| ASSIGNMENT |
Transcribe the entries below without changing a word, and omit every picture.

Detected change data

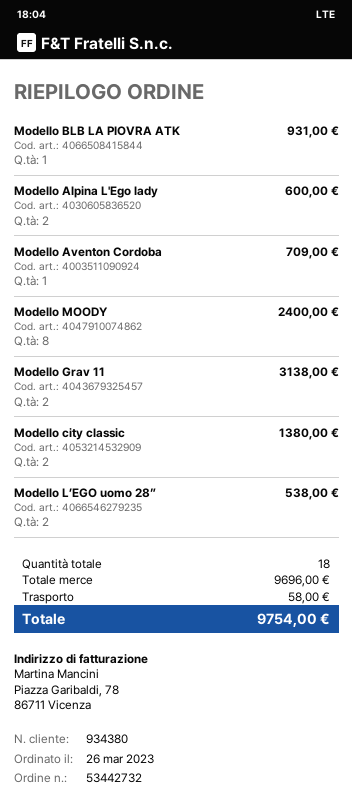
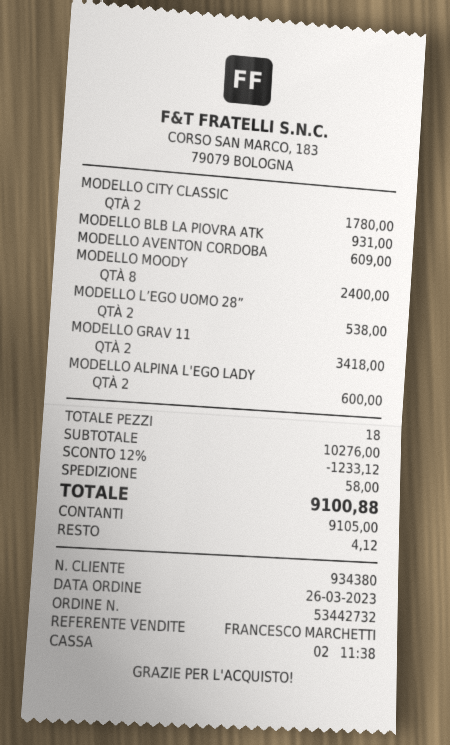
Modello Aventon Cordoba: 1 for 709.00 -> 1 for 609.00
Modello Grav 11: 2 for 3138.00 -> 2 for 3418.00
Modello city classic: 2 for 1380.00 -> 2 for 1780.00
subtotal: 9696.00 -> 10276.00
discount: none -> 12% = 1233.12
total: 9754.00 -> 9100.88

| FINAL ANSWER |
Modello Aventon Cordoba: 1 for 709.00 -> 1 for 609.00
Modello Grav 11: 2 for 3138.00 -> 2 for 3418.00
Modello city classic: 2 for 1380.00 -> 2 for 1780.00
subtotal: 9696.00 -> 10276.00
discount: none -> 12% = 1233.12
total: 9754.00 -> 9100.88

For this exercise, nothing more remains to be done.